HiSeq 2500 chemistry enhancements empower the industry’s highest daily throughput and drive down the price of whole-genome sequencing. With support of paired 250 base pair read lengths in rapid run mode, the HiSeq 2500 will be capable of generating up to 300 Gb in rapid mode with sample to data in less than three days. These enhancements will be available in the second half of this year.
What will these much longer read lengths enable in terms of improved analysis?
I think longer reads in general, as long as there isn't an associated increase in error rates, are ultimately good. Even with just the human genome there are still many regions that are hard to do reliable mapping on due to repetitive elements and low sequence complexity. Longer reads can help with those areas (although the reference itself is of course still problematic there). And any overlap between pairs should, theoretically, help with error correction to na extent.
As long as the 3' base quality stays high enough to use close to 250bp, it seems you would have less ambiguous placement of split reads for RNA-seq. It also seems like you could select for ~300bp fragment sizes in your library and develop methods to detect base miscalls vs. PCR errors using even the lower quality 3' overlapping sequence. I'm not sure if in-read indel detection is restricted by discovery (number of reads containing mappable sequence flanking an indel) or whether it is computationally prohibitive to consider the gapped alignments.

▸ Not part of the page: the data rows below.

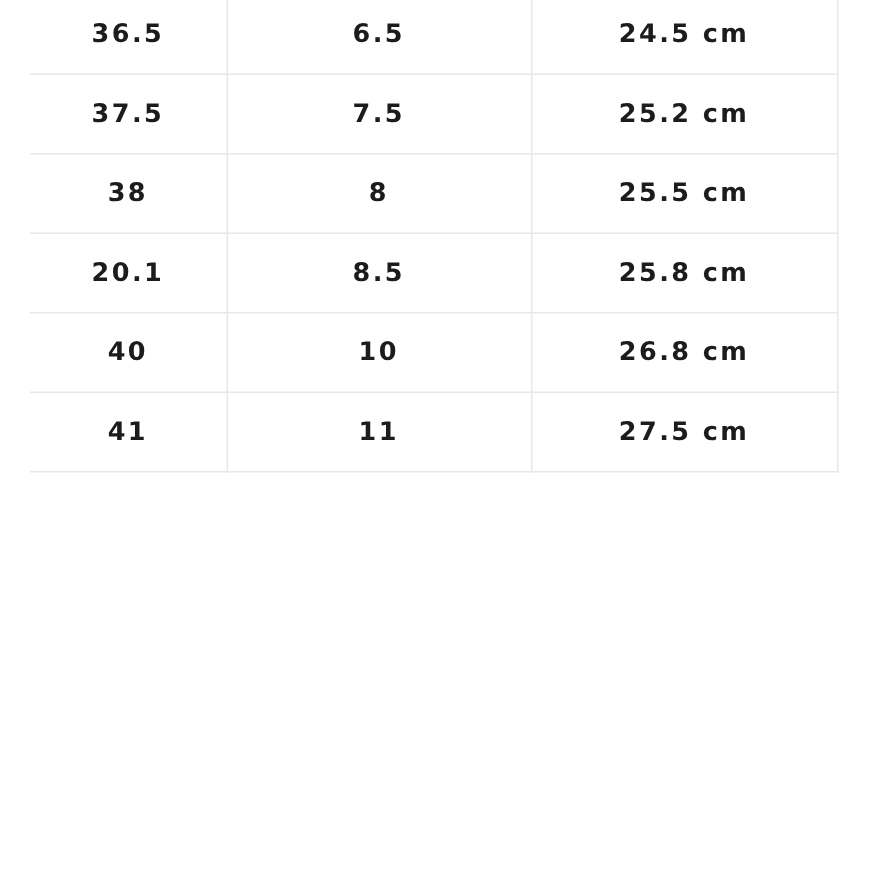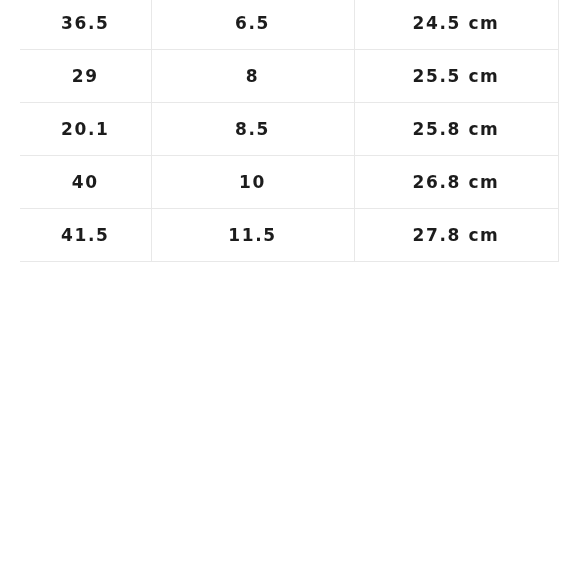--- a/index.html
+++ b/index.html
@@ -77,35 +77,40 @@
         <col class="c-us">
         <col class="c-cm">
       </colgroup>
       <tbody>
           <tr>
             <td class="cell-eu">36.5</td>
             <td class="cell-us">6.5</td>
             <td class="cell-cm">24.5 cm</td>
           </tr>
           <tr>
-            <td class="cell-eu">29</td>
+            <td class="cell-eu">37.5</td>
+            <td class="cell-us">7.5</td>
+            <td class="cell-cm">25.2 cm</td>
+          </tr>
+          <tr>
+            <td class="cell-eu">38</td>
             <td class="cell-us">8</td>
             <td class="cell-cm">25.5 cm</td>
           </tr>
           <tr>
             <td class="cell-eu">20.1</td>
             <td class="cell-us">8.5</td>
             <td class="cell-cm">25.8 cm</td>
           </tr>
           <tr>
             <td class="cell-eu">40</td>
             <td class="cell-us">10</td>
             <td class="cell-cm">26.8 cm</td>
           </tr>
           <tr>
-            <td class="cell-eu">41.5</td>
-            <td class="cell-us">11.5</td>
-            <td class="cell-cm">27.8 cm</td>
+            <td class="cell-eu">41</td>
+            <td class="cell-us">11</td>
+            <td class="cell-cm">27.5 cm</td>
           </tr>
         </tbody>
     </table>
   </div>
 </div>
 
 </body></html>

It just occurred to me (and perhaps this is common knowledge) that when detecting structural rearrangements longer read lengths can have have detrimental effects.
Say you had a 100 bp translocation, you could easily identify that with 50 bp paired end reads having an unexpected insert size, they will still map inside the region. But if you had 250bp reads that would cover the entire region then none of them would map anymore and that will lead to a hole in both location. That is less information than before.